The original recipe came from Jacques Pepin’s Table page 338.

How fast were the other’s dishes? Check them out at I Heart Cooking Clubs

The Mystery Box this month for IHCC was challenging. Very Challenging. I mean:

    Chicken
    Seaweed Interesting!
    Sesame Seeds
    Parsley
    Mozzarella Cheese
    Pasta
    Mango
    Brown Sugar
    Zucchini
    Mint

One could go with an Asian Flair.

    A Sweet Treat.

      Or a Pasta.

I took the easy way out – PASTA! But easy wasn’t really EASY!! Because then I had to actually find a recipe with at least THREE of the ingredients which is what the CHALLENGE is all about.
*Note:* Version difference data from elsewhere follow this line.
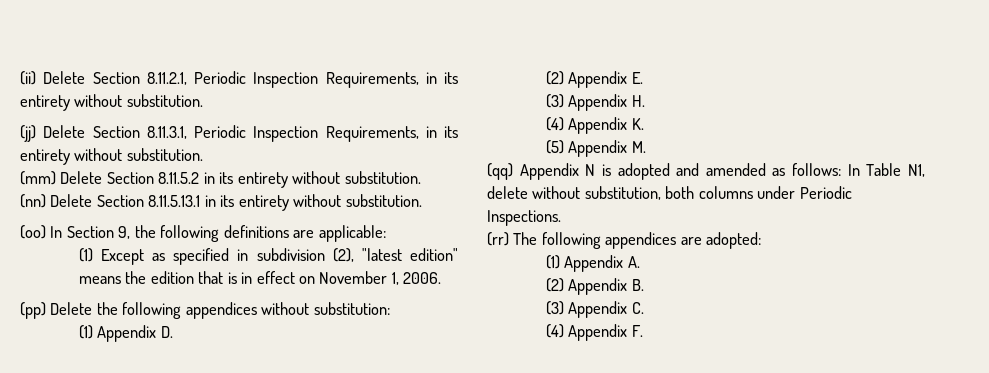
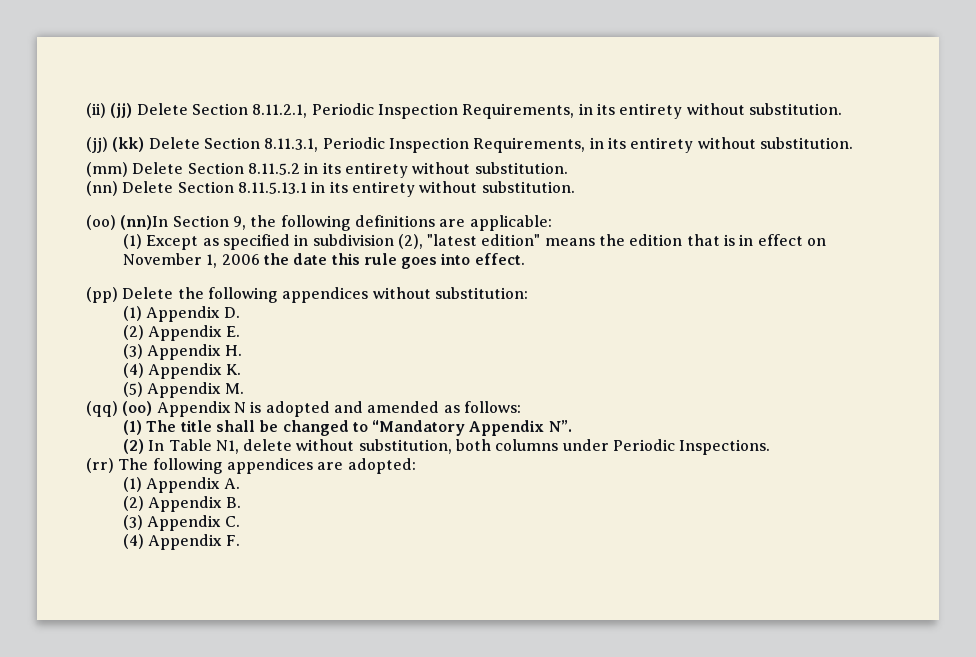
- (ii) Delete Section 8.11.2.1, Periodic Inspection Requirements, in its entirety without substitution.
+ (ii) (jj) Delete Section 8.11.2.1, Periodic Inspection Requirements, in its entirety without substitution.
- (jj) Delete Section 8.11.3.1, Periodic Inspection Requirements, in its entirety without substitution.
+ (jj) (kk) Delete Section 8.11.3.1, Periodic Inspection Requirements, in its entirety without substitution.
- (oo) In Section 9, the following definitions are applicable:
+ (oo) (nn)In Section 9, the following definitions are applicable:
- (1) Except as specified in subdivision (2), "latest edition" means the edition that is in effect on November 1, 2006.
+ (1) Except as specified in subdivision (2), "latest edition" means the edition that is in effect on November 1, 2006 the date this rule goes into effect.
- (qq) Appendix N is adopted and amended as follows: In Table N1, delete without substitution, both columns under Periodic Inspections.
+ (qq) (oo) Appendix N is adopted and amended as follows:
+ (1) The title shall be changed to “Mandatory Appendix N”.
+ (2) In Table N1, delete without substitution, both columns under Periodic Inspections.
At least three ingredients in a recipe from one of our past or present chef.

    Jacques Pepin
    Nigella Lawson
    Mark Bittman
    Giada de Laurentiis
    Jamie Oliver
    Tessa Kiros
    Rick Bayless
    Madjur Jaffrey
    Yotam Ottolenghi
    Donna Hay
    Nigel Slater
    Diana Henry

I was thinking Italian so I was thinking Giada de Laurentiis and after about an hour of cookbook and internet research found this recipe. Four Ingredients!!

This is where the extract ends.